Long time lurker. This is a long and slightly complicated one, any advice here would be greatly appreciated. I applied for a new credit card with my bank (AIB) and in the process of opening the card, had a balance transfer for €5400 from another creditcard (tesco bank) that I hold. I usually pay off the full amount of the Tesco credit card in full each month, it is a cashback creditcard and my family use it for all purchases so the monthly amount can be large, I don’t look at the individual transactions as there are hundreds, but pay off the full balance each month. However I was buying a car that month so decided to open a creditcard with my AIB bank to avail of their low introductory rate on balance transfers.

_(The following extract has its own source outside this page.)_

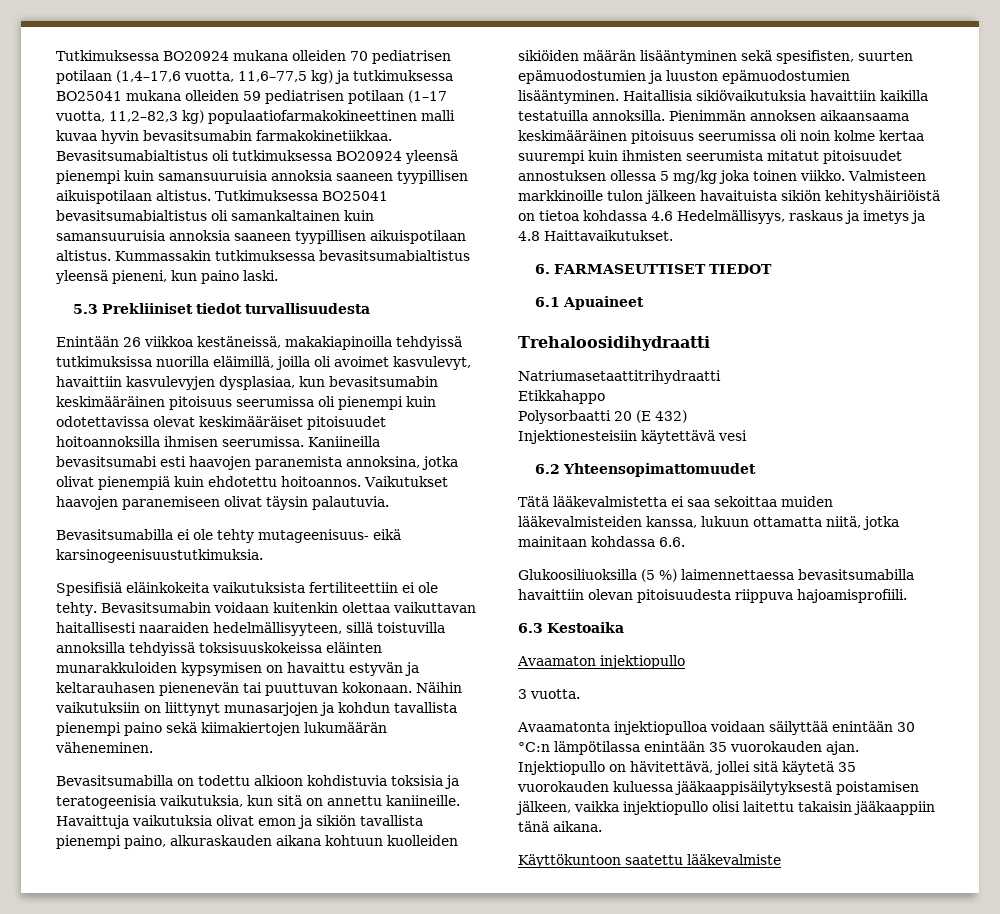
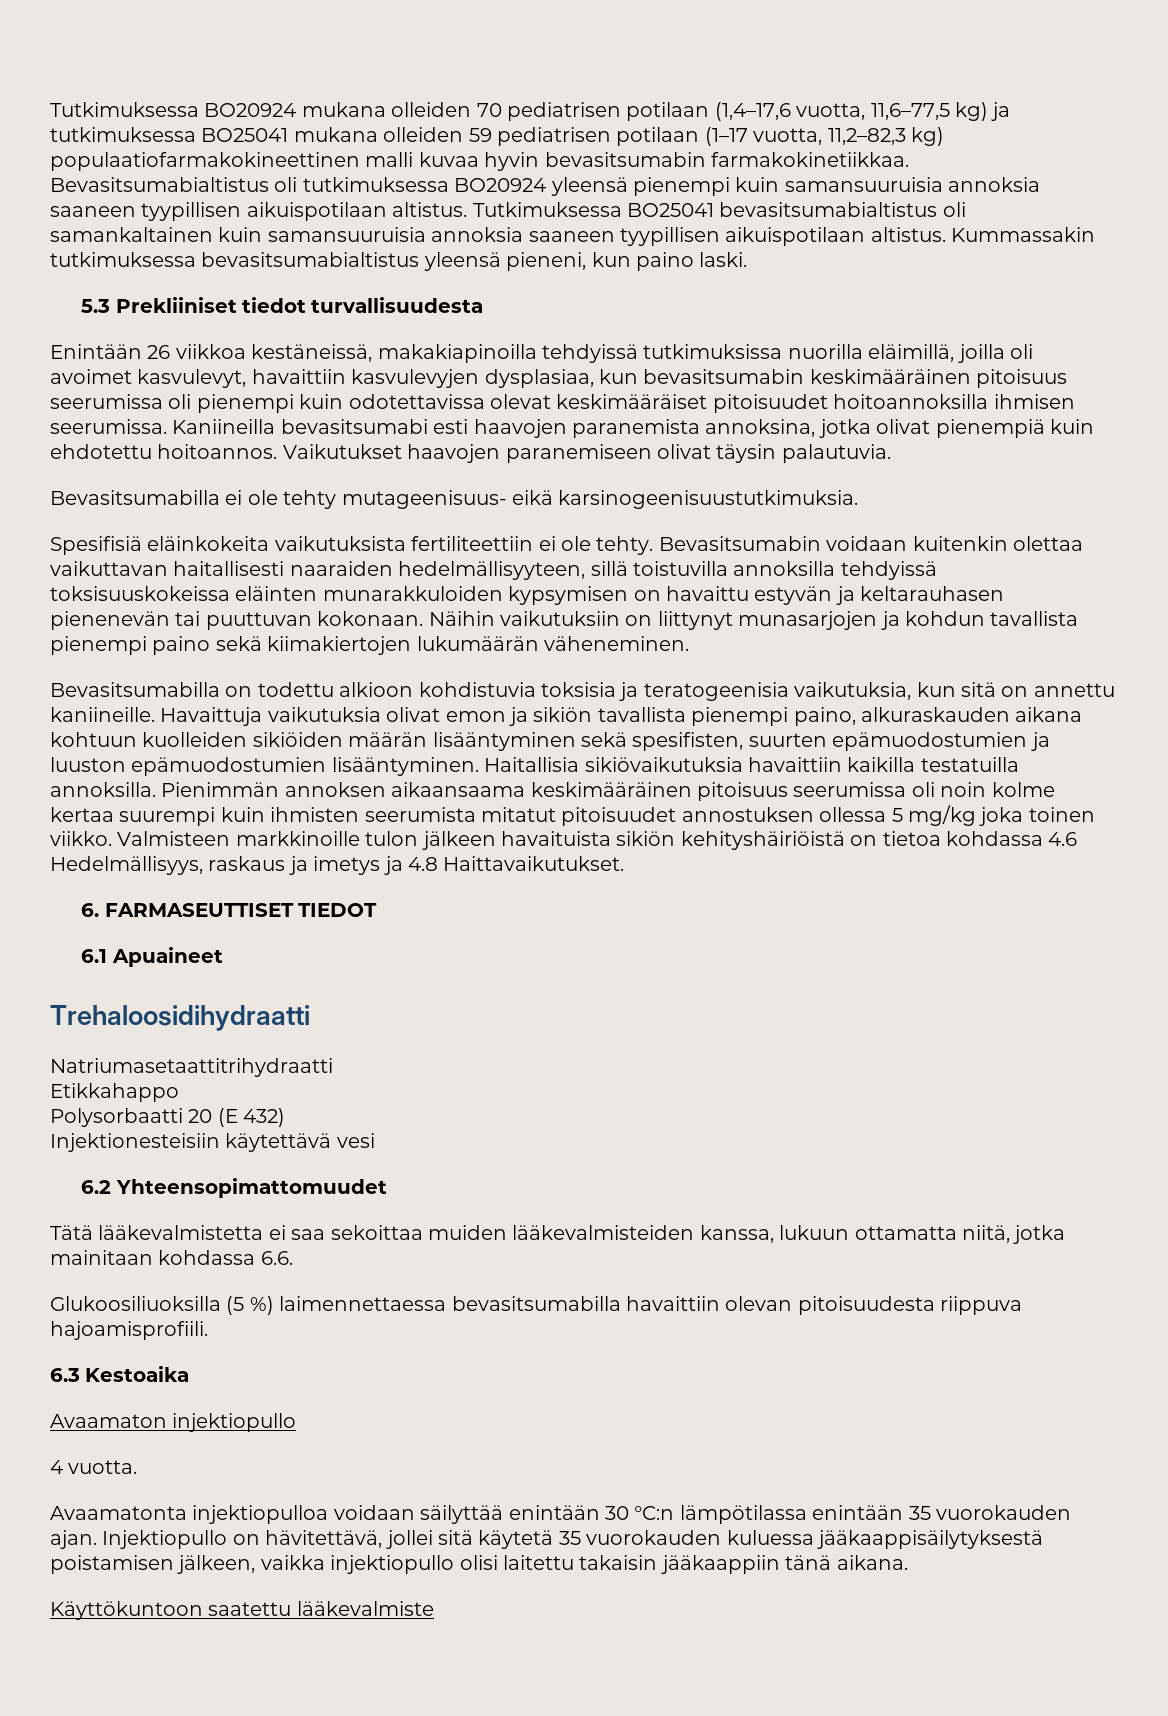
- 3 vuotta.
+ 4 vuotta.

All seemed fine until I had a letter from Tesco Bank informing me I was over my credit limit (8k), this seemed odd as they should have received the balance transfer from AIB 10 days earlier. It turned out that AIB had sent a cheque to Tesco for the balance transfer, but Tesco bank had not received it.

Next I ring AIB and inform them that Tesco bank have not received the balance transfer (even though on my AIB statement it was there). AIB then inform me that they will then immediately cancel the first cheque and issue a second cheque to Tesco bank.

A few days later Tesco bank receives the cheque and credit my account to the amount of €5400, all seems good. (in fact AIB refund me interest and fines that I received from Tesco bank for going over their credit limit due to the disappearing balance transfer cheque). This happened 2-3 months ago, and I thought this was all dealt with finished.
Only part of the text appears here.